В XVIII и первой половине XIX века, пока Берлин служил «действующей» резиденцией прусских королей, гуляли преимущественно семьями. Унтер-ден-Линден была тогда жилой улицей, и на бульвар выходили со всеми чадами и домочадцами, включая собак и кошек.
Южную сторону модного променада называли Дворцовой, а северную – Академической, поскольку на первой обитали аристократы и нувориши, а на второй – студенты и профессура. Все друг друга знали, раскланивались без чинов, обсуждали новости, местных чудаков. Вот глядя сейчас на идущего по бульвару растрепанного парня с бакенбардами, я невольно представляю самого колоритного из них, Эрнста Теодора Амадея Гофмана. Автор «Крошки Цахеса» жил в знаменитом «Заброшенном доме», воспетом им в повести с названием «Тайна заброшенного замка». Дом, полный, если верить Гофману, привидений и духов, стоял на южной стороне улицы в начале квартала, где теперь раскинулся комплекс Российского посольства.
Ежедневный обязательный моцион по Унтер-ден-Линден совершал и Гейне, с которым мамаши запрещали здороваться детям и молодым девушкам – певец любви казался им опасным распутником. Зато проститутки из фешенебельных публичных домов, расположенных по соседству, в улицах, отходящих от Липовой аллеи, были для них почти членами семьи. Эта семья для прогулки разбивалась по парам – девушки чинно бродили туда-сюда, взявшись под ручку, а наблюдала за ними, успевая раскланиваться с постоянными клиентами, знаменитая на всю Пруссию мадам Шубитц.
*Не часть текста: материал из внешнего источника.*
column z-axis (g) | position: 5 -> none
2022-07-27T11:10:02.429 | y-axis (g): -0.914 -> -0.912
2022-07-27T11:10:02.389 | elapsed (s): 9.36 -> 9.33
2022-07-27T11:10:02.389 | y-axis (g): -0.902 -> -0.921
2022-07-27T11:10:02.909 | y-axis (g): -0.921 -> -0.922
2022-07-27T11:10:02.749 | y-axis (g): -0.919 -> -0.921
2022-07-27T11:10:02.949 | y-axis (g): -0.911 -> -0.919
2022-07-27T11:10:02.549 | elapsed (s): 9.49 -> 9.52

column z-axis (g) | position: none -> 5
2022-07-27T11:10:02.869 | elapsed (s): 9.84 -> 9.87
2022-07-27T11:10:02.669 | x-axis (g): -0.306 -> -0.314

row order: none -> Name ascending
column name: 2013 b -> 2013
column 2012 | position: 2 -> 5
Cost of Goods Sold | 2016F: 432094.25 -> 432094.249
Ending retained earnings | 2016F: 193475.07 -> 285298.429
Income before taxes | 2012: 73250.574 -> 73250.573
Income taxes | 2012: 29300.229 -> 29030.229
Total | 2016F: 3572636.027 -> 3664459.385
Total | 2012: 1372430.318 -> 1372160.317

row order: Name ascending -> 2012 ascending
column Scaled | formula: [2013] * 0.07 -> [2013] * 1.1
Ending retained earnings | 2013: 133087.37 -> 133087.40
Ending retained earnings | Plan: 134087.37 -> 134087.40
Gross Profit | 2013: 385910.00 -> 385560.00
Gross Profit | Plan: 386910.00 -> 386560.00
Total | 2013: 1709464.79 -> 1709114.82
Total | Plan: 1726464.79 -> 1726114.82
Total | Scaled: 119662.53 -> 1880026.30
Культура «чинной проституции» на Унтер-ден-Линден, между прочим, дожила до наших дней. Здесь продажные женщины не стоят размалеванными и полуодетыми под фонарями, как на Курфюрстендамм, а продуманно одеваются и знакомятся с заинтересованными лицами в кафе. Или, как прежде, во время вечерней прогулки под липами.
От архитектуры XVIII века и «семейного стиля» жизни на Унтер-ден-Линден, конечно, ничего не осталось. Но представить, как выглядели здесь дома во времена Гофмана и Гейне, можно, если воспользоваться в качестве «машины времени» Глинкаштрассе, улицей Глинки, названной в честь основателя Русской оперы (ее «пробили» в южной стороне Унтер-ден-Линден после войны). Если подняться по ней до пересечения с Таубенштрассе, Голубиной улицей, то увидишь небольшую двухэтажную желтую усадьбу с прелестным мезонином под барочной крышей. Судя по описаниям, это вылитый «Заброшенный дом».
А если вам, напротив, угодно понять, каким стал бы проспект, доведи Гитлер до конца свои планы перестройки Берлина, обратите внимание по дороге назад к бульвару, на противоположную сторону Глинкаштрассе, на дом у ее перекрестка с Охотничьей улицей – Ягдштрассе. Это бывшее Министерство пропаганды, типичный образец холодной нацистской архитектуры.
Реминисценция VIIС наступлением темноты вспыхнули прожектора, и перед берлинцами развернулось необычное зрелище. Подсвеченные снизу четырехметровые пилоны дорического ордера, увенчанные имперскими орлами и свастиками, в четыре ряда поднялись над Унтер-ден-Линден.
К Олимпийским играм на главной улице города Гитлер приказал открыть новую станцию подземки. Чтобы успеть к сроку, земляные работы пришлось вести открытым способом – и поэтому старинные липы спилили.
А потом привезли триста новых, американских. Они были такими маленькими, что терялись в тени фирменных, еще кайзеровских уличных фонарей, и берлинцы даже шутливо «переименовали» свою главную улицу в Унтер-ден-Латернен, Под фонарями. Картина получилась довольно унылой, да еще к тому же фонари были украшены чугунными звездами, которые, если присмотреться, могли сойти за шестиконечные. Пришлось срочно возносить и над уличным освещением, и над липами символы победившего нацизма. Однако гестапо доносило, что нехорошие разговоры продолжают бродить по городу. По легенде, Берлину ничто не угрожает до тех пор, пока стоят старые липы. Об этом даже поется в неофициальном гимне города, песенке Вальтера Колло «Магдочка»: «…до тех пор пока старые липы цветут на Унтер-ден-Линден, нас никому не одолеть. Берлин останется Берлином».